My title here alludes to a quip by, Einstein, I believe: "Not everything that matters can be counted; not everything that can be counted matters."
I've been thinking a lot about my former teachers lately. Maybe it was the quip that my colleague at the High School made about my corduroy sports coat and our former German teacher, Gordon. Or maybe it was
this blog post I found today. Regardless, those thoughts led to me find the eulogy I wrote for my good friend Ron T., my former Chemistry teacher in HS. I wanted to post the eulogy again because I've been thinking so much about what matters, what counts, and how we can ever freaking know such information with any accuracy.
Off and on since I graduated HS back in 1986, I
would stop in to see Ron. I used to drop by his house on my way to
and from my father’s, or, more recently, about once or twice a year my family
and I would try to get to see Ron and just talk and enjoy some of the simple
food he would make with vegetables from his garden. No matter when I
would stop by, he'd always great me with a smile and welcomed look of surprise.
"Well, Gary..." I can't think of any time, not even
in class, when it wasn't so. His demeanor rarely changed and you always
had a sense that he felt it a pleasure to have you visit. He was, more
than anything, a genuine spirit, unassuming in his countenance and personality,
who taught his students as much by what he did as by what he said.

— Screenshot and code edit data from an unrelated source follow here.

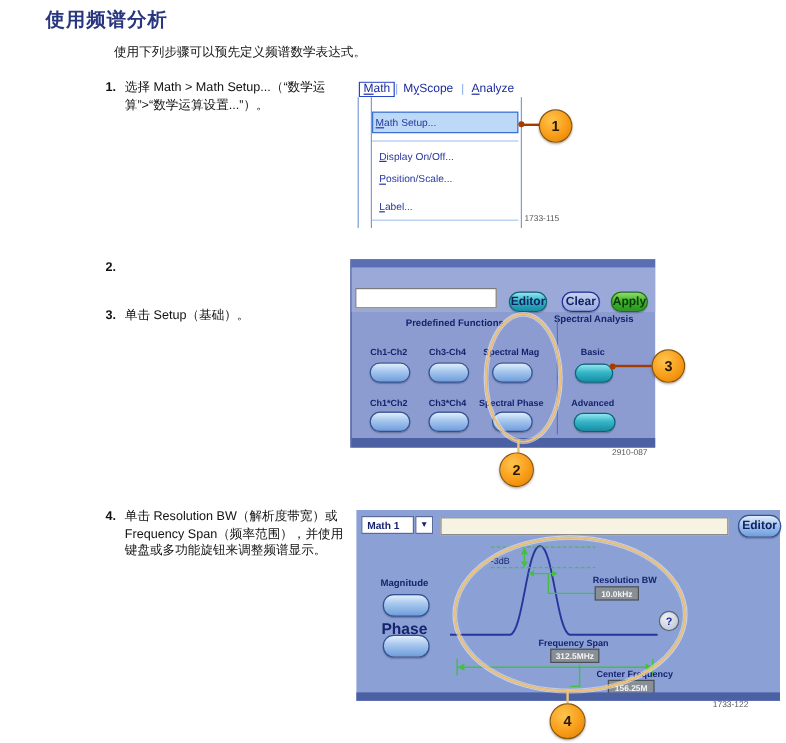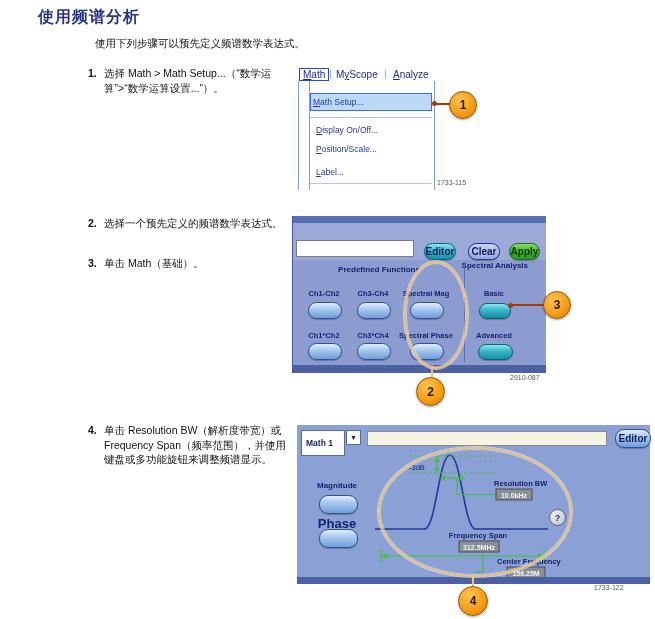"选择一个预先定义的频谱数学表达式。" span { html: <span>选择一个预先定义的频谱数学表达式。</span> -> none }
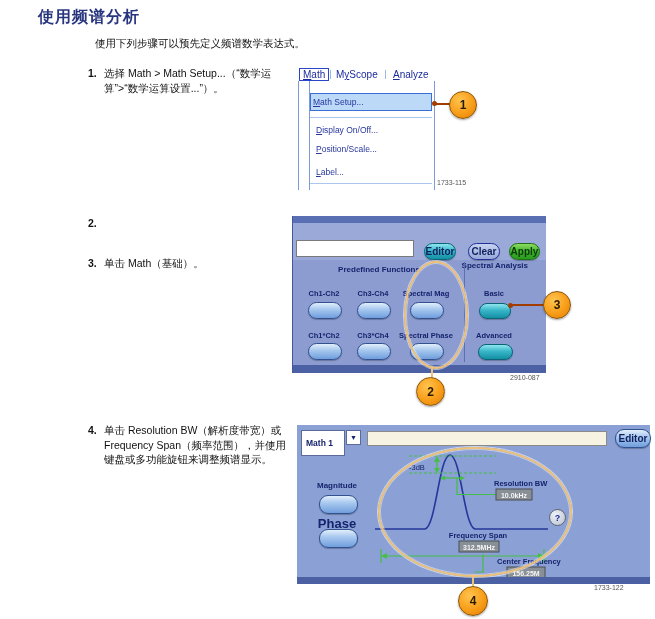"单击 Math（基础）。" span { text: Math -> Setup }
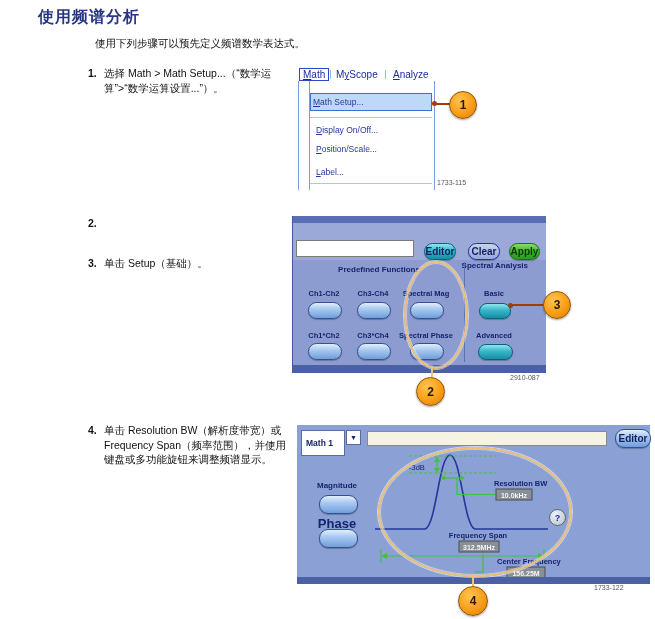"Math 1" .mathsel { height: 26px -> 15px }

One summer, before I was married, Rob H. and
I helped Ron paint the clapboard siding of a barn and twin home he owned as a
rental property in East Greenville. High on the ladders, all of us
working side-by-side, Ron would tell stories and his gentle humor made the days
pass quickly. As we grew tired, we would take a break, and Ron would
produce his lunch, a lettuce sandwich--just two pieces of pumpernickel bread
with some fresh lettuce between the slices. To two boys who grew up in
the great consumer morass that was American culture of the 70s and 80s, you can
imagine how we might have perceived his meal. But, simple as his food
choices were, there always existed some flavor up-front. The caraway of
the rye seeds in the pumpernickel, or the dill he mixed into a homemade soup he
once served when Heather and I stopped by one night. Truth be told,
I have never met anyone whose appetite so closely matched his
personality.
Just so, Ron was a simple man, but never
dull. He filled his life with a love for his heritage and treasured
nothing so much as sharing with people. When we were still in HS, Ron
invited some of us up to his home to view his Pennsylvania Dutch Christmas
Putz, a unique collection of animals, buildings, and all manner of figurines
which, when setup like a model train display, produced a fascinating landscape
for the wonderment of children. This collection was his from his
childhood, and he kept it with the same precision and organization that guided
everything he did in his life…so far as I could tell. As he grew older,
he donated his Christmas Putz to the Schwenkfelder Heritage society in Red Hill
so that children would evermore be able to marvel at what children past used to
occupy their play.
Other times, I remember Ron inviting his students
to make candy during the holidays. Ron possessed a collection of molds
into which, with the right guidance, we learned to pour a hot, colored, sugary
mixture. I believe we would add to this a lollypop stick and when the mixture
cooled and the candy was removed, one held in her hand a miniature delight—a
clear, yellow, green, or red sweet that shined like a Christmas light but
tasted much better.
My family and I visited Ron in late August of
2011, and then again in November after learning he had renal cancer. He
was tired, but his kind wit had not abandoned him. We spoke of school,
photography, and somewhat of his illness. We knew the cancer had spread
and that there might not be many more chances for us to visit, and so we made
plans to visit with him on December 26th. But my
daughter had come down with a stomach virus. I called Ron to reschedule
but we were not able to get up to see him. He suffered a setback on the
Thursday before New Years and was never able to recover.
If this be eulogy, then let it be this--a eulogy
that reminds us all of our teachers and of this important truth: We can
never tell where their influence stops. Whether I remember how to
balance out an oxidation reduction reaction (if that’s even what you do with
them) is not nearly so important in my life as that Ron T. cared…that,
for the most part, all my teachers cared, that they shared their lives with me,
and that I learned, whether intentionally or not, a good deal about how to be a
decent, intelligent, and caring human being.